SERANG,RADARBANTEN.CO.ID – Korban tenggelam di Pantai Cibaru, Kecamatan Anyar, Kabupaten Serang akhirnya ditemukan dalam kondisi meninggal dunia. Korban ditemukan pada hari ketiga pencarian.
Diketahui, korban tenggelam ialah Awwalul Yurid Tauhid yang berusia 19 tahun. Ia diketahui merupakan warga asal Desa Bajeng, Kecamatan Pattallassang, Kabupaten Takalar, Sulawesi Selatan.
Korban dikabarkan tenggelam pada Rabu 24 September 2025. Upaya pencarian terhadap korban akhirnya membuahkan hasil.
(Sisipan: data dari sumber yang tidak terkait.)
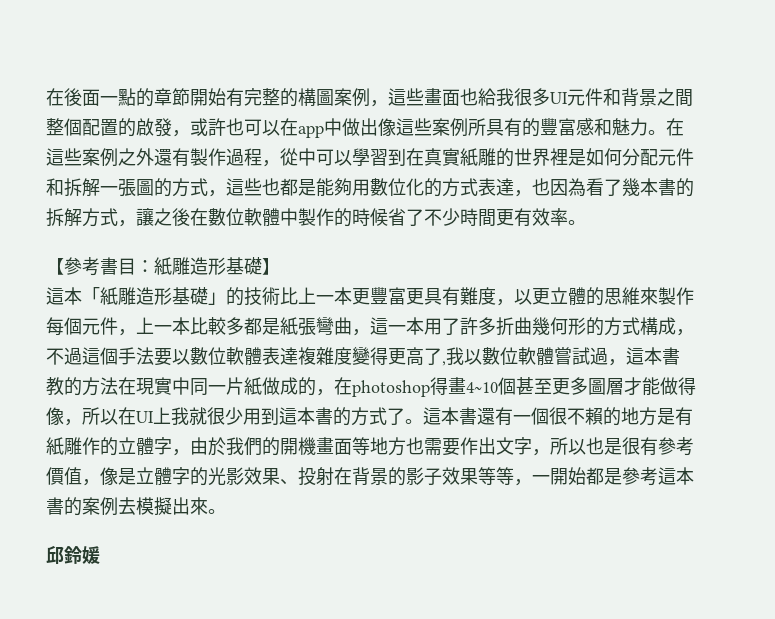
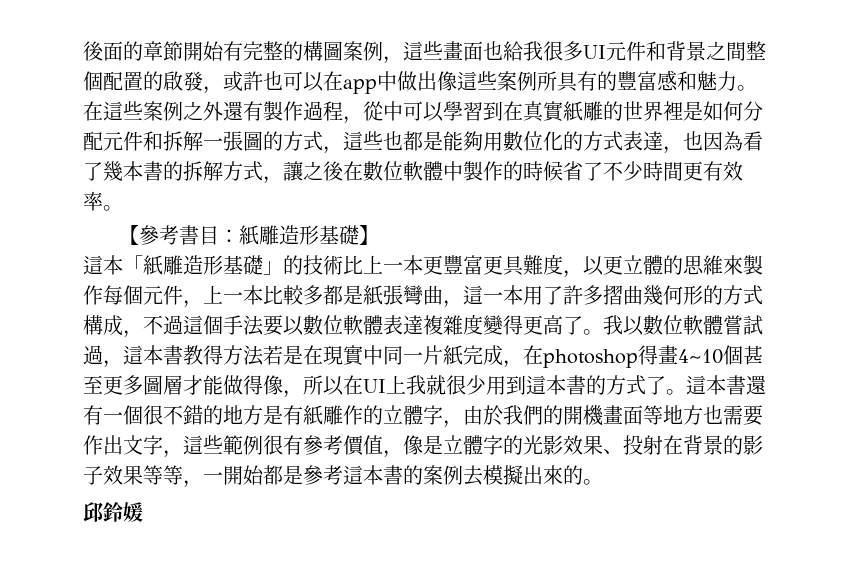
- 在後面一點的章節開始有完整的構圖案例，這些畫面也給我很多UI元件和背景之間整個配置的啟發，或許也可以在app中做出像這些案例所具有的豐富感和魅力。
+ 後面的章節開始有完整的構圖案例，這些畫面也給我很多UI元件和背景之間整個配置的啟發，或許也可以在app中做出像這些案例所具有的豐富感和魅力。
- 這本「紙雕造形基礎」的技術比上一本更豐富更具有難度，以更立體的思維來製作每個元件，上一本比較多都是紙張彎曲，這一本用了許多折曲幾何形的方式構成，不過這個手法要以數位軟體表達複雜度變得更高了,我以數位軟體嘗試過，這本書教的方法在現實中同一片紙做成的，在photoshop得畫4~10個甚至更多圖層才能做得像，所以在UI上我就很少用到這本書的方式了。
+ 這本「紙雕造形基礎」的技術比上一本更豐富更具難度，以更立體的思維來製作每個元件，上一本比較多都是紙張彎曲，這一本用了許多摺曲幾何形的方式構成，不過這個手法要以數位軟體表達複雜度變得更高了。我以數位軟體嘗試過，這本書教得方法若是在現實中同一片紙完成，在photoshop得畫4~10個甚至更多圖層才能做得像，所以在UI上我就很少用到這本書的方式了。
- 這本書還有一個很不賴的地方是有紙雕作的立體字，由於我們的開機畫面等地方也需要作出文字，所以也是很有參考價值，像是立體字的光影效果、投射在背景的影子效果等等，一開始都是參考這本書的案例去模擬出來。
+ 這本書還有一個很不錯的地方是有紙雕作的立體字，由於我們的開機畫面等地方也需要作出文字，這些範例很有參考價值，像是立體字的光影效果、投射在背景的影子效果等等，一開始都是參考這本書的案例去模擬出來的。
Tim SAR gabungan berhasil menemukan korban dalam kondisi meninggal dunia pada Jumat 26 September 2025 pagi setelah tiga hari melakukan pencarian intensif.
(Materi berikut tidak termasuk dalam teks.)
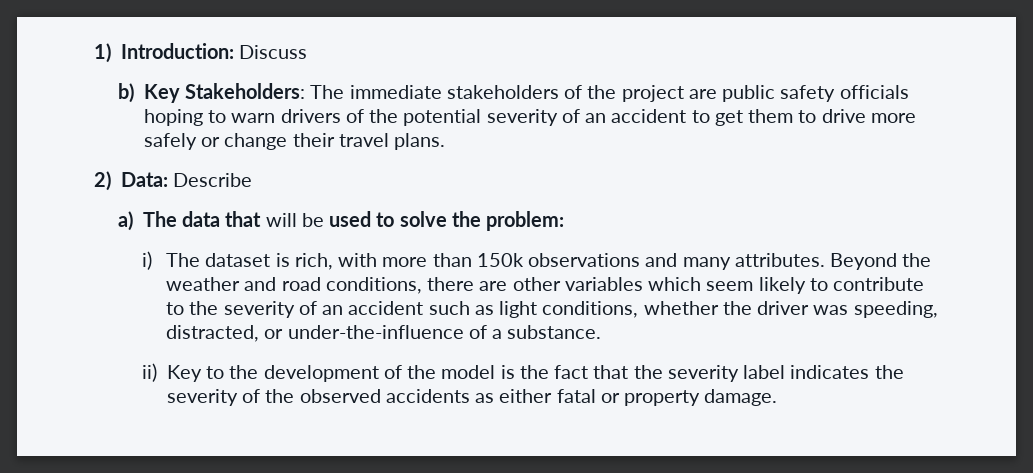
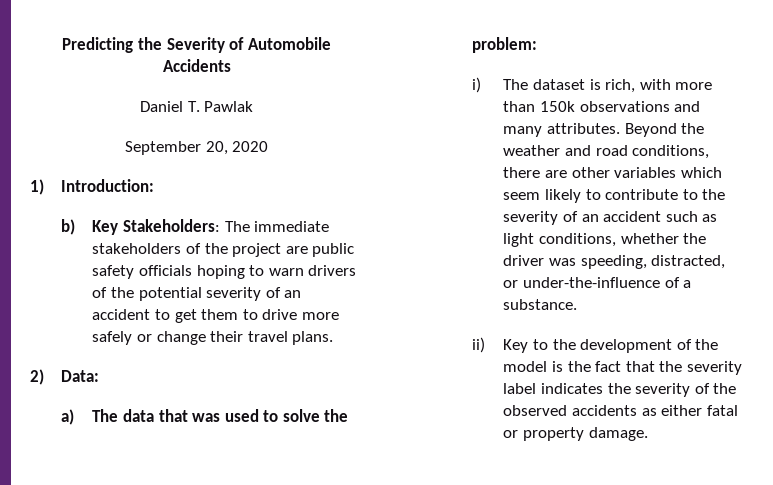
+ Predicting the Severity of Automobile Accidents
+ Daniel T. Pawlak
+ September 20, 2020
- 1) Introduction: Discuss
+ 1) Introduction:
- 2) Data: Describe
+ 2) Data:
- a) The data that will be used to solve the problem:
+ a) The data that was used to solve the problem:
Kepala Subseksie Operasi dan Siaga pada Basarnas Banten, Rizki Dwianto mengatakan korban ternggelam diketahui bernama Awwalul Yurid Tauhid yang merupakan warga asal Sulawesi Selatan. Ia dilaporkan tenggelam saat berada di pesisir Pantai Cibaru, pada koordinat 6°5’1.34″S – 105°52’59.81″E. “Pencarian pada hari ketiga dimulai sejak pukul 07.00 WIB dengan briefing pagi oleh tim SAR gabungan. Pukul 07.15 WIB, pencarian dilanjutkan menggunakan dua unit LCR (Landing Craft Rubber) serta satu drone thermal, sesuai dengan rencana operasi SAR,” katanya melalui keterangan tertulis yang diterima Radar Banten, Jumat 26 September 2025.
Ia mengatakan, sekitar pukul 08.15 WIB, korban akhirnya ditemukan pada koordinat 6°06’38.0″S – 105°52’17.9″E atau sekitar 1,7 nautical mile dari lokasi kejadian awal. “Setelah dievakuasi menggunakan teknik RTRGT (Rapid Transport Rescue and Go Technique), korban langsung dibawa ke posko SAR dan kemudian diserahkan kepada pihak keluarga untuk dikebumikan,” ujarnya.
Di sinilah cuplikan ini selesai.